Weekly Share July 17th – 23rd

Assorted Tomatoes
Eggplant or Shishito Peppers
Thia Basil & Kkaennip (Perilla)
Serrano Chilies

Being that it is already mid-July, seems like time is flying, we are deep into the summer heat and humidity, as we begin our 11th CSA week of the season. We keep hoping that like most seasons, we have only about 4 more weeks of this intensity; but because it stayed cool and temperate into June this year, who knows what to expect. Even though it stays warm into September, usually it becomes less heavy with humidity and hence feels less oppressive, less like a steam room, during the 2nd half of August. With slightly cooler nighttime temperatures, more wind, and low 80’s temperatures we can successfully germinate direct seeded crops such as carrots, beets, rutabaga, and broccoli raab. We look to weather patterns so we can schedule our plantings accordingly and in late summer and fall the timing of these seedings is crucial to getting a good stand. Wait too long and they will not have long enough days to mature properly. All this is to say that we hope this is indeed the middle of the hot period and that a month from now we will have some respite, so the peppers want to ripen, the fall crops can adjust during transplanting, and we can get some properly seeded fall beds. As our greenhouse gets close to full and the cabbage and cauliflower starts grow big, we hope that we don’t have to wait too long. As for summer crops, they are thriving at the moment; but we are a little nervous with all these rain storms and heavy humid conditions about disease; but we can only hope our continued efforts at better crop ventilation is working and that there are some health benefits to sweating every ounce of water out of your body every hour of the day. We feel exceedingly lucky that we have not had any devastating effects from this unstable weather, like our friends and fellow farmers in Vermont this week. What people all over Vermont are facing from these monumental floods: with the loss of their livelihoods or a whole season of farm income or for some their homes is absolutely horrific. As we put our heads down, our thoughts are with those struggling up north.
In the share this week we have a few more peppers, more tomatoes, more cucumbers, and delicious summer herbs. Feeling hot, salt some cucumbers, add some rice vinegar, and chopped perilla and thai basil, voila a delicious dish. Or try the Dai Mint and Tomato Salad recipe below, so refreshing. Take care in this heat and enjoy the share…..Autumn & Brian

Blistered Shishito Peppers with Miso

Stir-Fried Szechuan Eggplant

Cucumbers with Scallions and Chili Oil

Pan-Fried Cucumber with Perilla (Tia To)

Tomato and Eggplant Stir-Fry

Dai Mint and Tomato Salad – Hot Sour Salty Sweet by Jeffery Alford and Naomi Duguid
The Dai, like the Chinese, prefer their tomatoes a little green, just before their fullest sweet ripeness. Perhaps it’s an aesthetic question: The mix of green and red is more interesting to the eye than the uniform red of ripe tomatoes. Or perhaps it’s beacuase tomatoes enter the regional cuisine as a slightly sour vegetable, rather than with the sweetness and ripeness as their prime characteristic. All of which is to say that you should, as we do, use the tomatoes that please you. This salad is simple to make and delicious.

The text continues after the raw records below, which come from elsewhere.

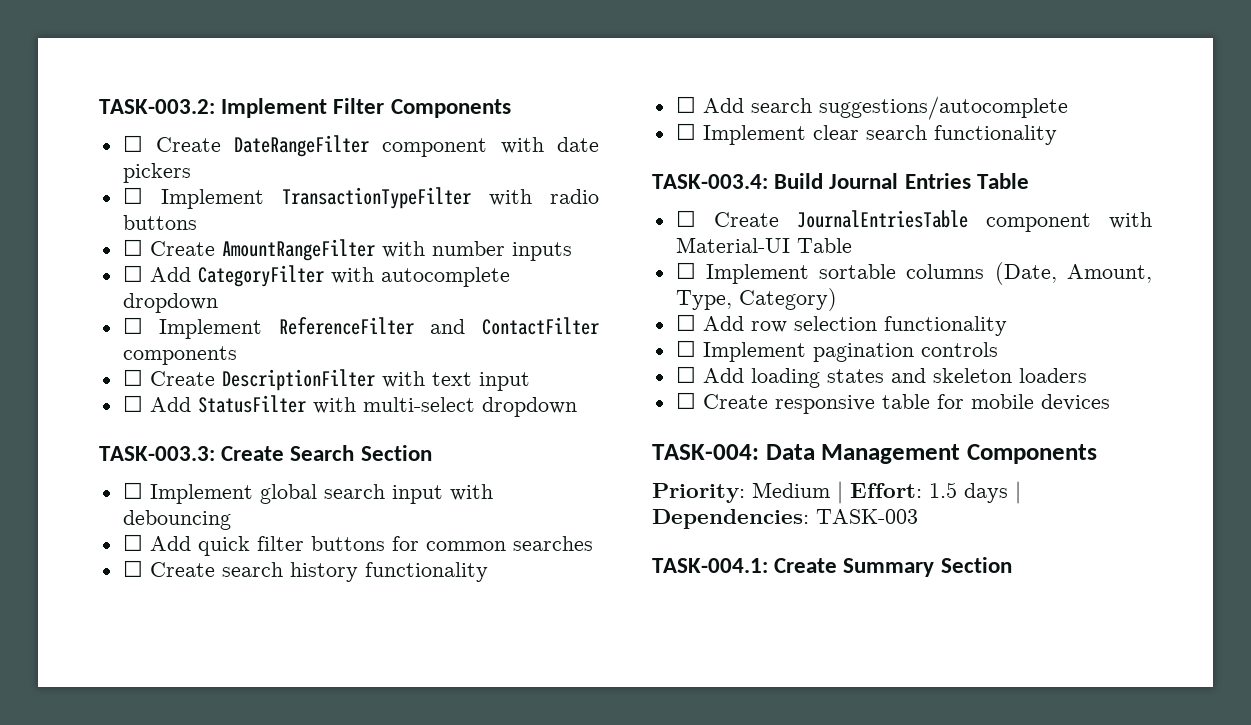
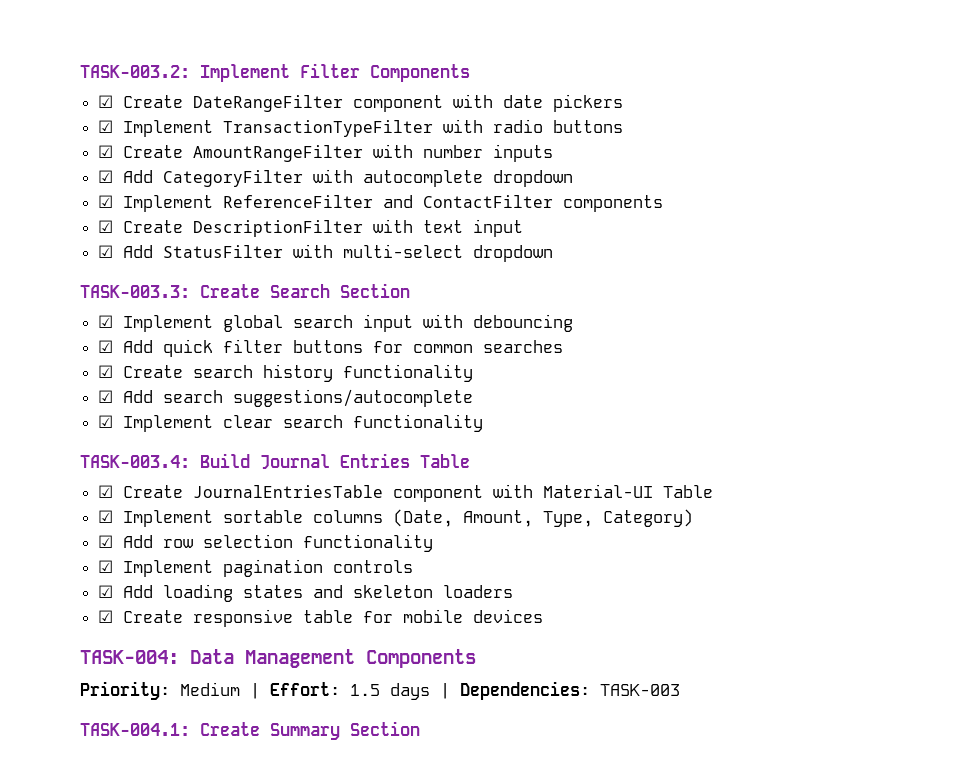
- ☐ Create DateRangeFilter component with date pickers
+ ☑ Create DateRangeFilter component with date pickers
- ☐ Implement TransactionTypeFilter with radio buttons
+ ☑ Implement TransactionTypeFilter with radio buttons
- ☐ Create AmountRangeFilter with number inputs
+ ☑ Create AmountRangeFilter with number inputs
- ☐ Add CategoryFilter with autocomplete dropdown
+ ☑ Add CategoryFilter with autocomplete dropdown
- ☐ Implement ReferenceFilter and ContactFilter components
+ ☑ Implement ReferenceFilter and ContactFilter components
- ☐ Create DescriptionFilter with text input
+ ☑ Create DescriptionFilter with text input
- ☐ Add StatusFilter with multi-select dropdown
+ ☑ Add StatusFilter with multi-select dropdown
- ☐ Implement global search input with debouncing
+ ☑ Implement global search input with debouncing
- ☐ Add quick filter buttons for common searches
+ ☑ Add quick filter buttons for common searches
- ☐ Create search history functionality
+ ☑ Create search history functionality
- ☐ Add search suggestions/autocomplete
+ ☑ Add search suggestions/autocomplete
- ☐ Implement clear search functionality
+ ☑ Implement clear search functionality
- ☐ Create JournalEntriesTable component with Material-UI Table
+ ☑ Create JournalEntriesTable component with Material-UI Table
- ☐ Implement sortable columns (Date, Amount, Type, Category)
+ ☑ Implement sortable columns (Date, Amount, Type, Category)
- ☐ Add row selection functionality
+ ☑ Add row selection functionality
- ☐ Implement pagination controls
+ ☑ Implement pagination controls
- ☐ Add loading states and skeleton loaders
+ ☑ Add loading states and skeleton loaders
- ☐ Create responsive table for mobile devices
+ ☑ Create responsive table for mobile devices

It’s like a half-pounded Mexican salsa, ideal for scooping up with Thai-Lao Crispy rice crackers or sticky rice or pork cracklings.
2 tsp minced garlic
1 tsp salt
a little minced chile, jalapeno (optional)
1 cup tender mint leaves or Thai basil, coarsely torn
2-3 scallion, trimmed, sliced lengthwise into ribbons and then cut crosswise into 1-inch lengths
5 medium tomatoes, thinly sliced
1 Tbls hot chile oil
Place the garlic and salt in a large mortar and pound together. Or place them in a large bowl and use the back of a flat spoon to mash them against the side of the bowl. Add the fresh chile, the mint, and the scallions and continue to pound or mash to soften and blend. Add the
tomatoes and gently pound or mash until broken up a little. Add the chile oil and toss well.
Serve the salad mounded in a shallow bowl, with the juices poured over.
Note: If the mint is coarse or rough, finely chop the leaves; or substitute Asian basil leaves.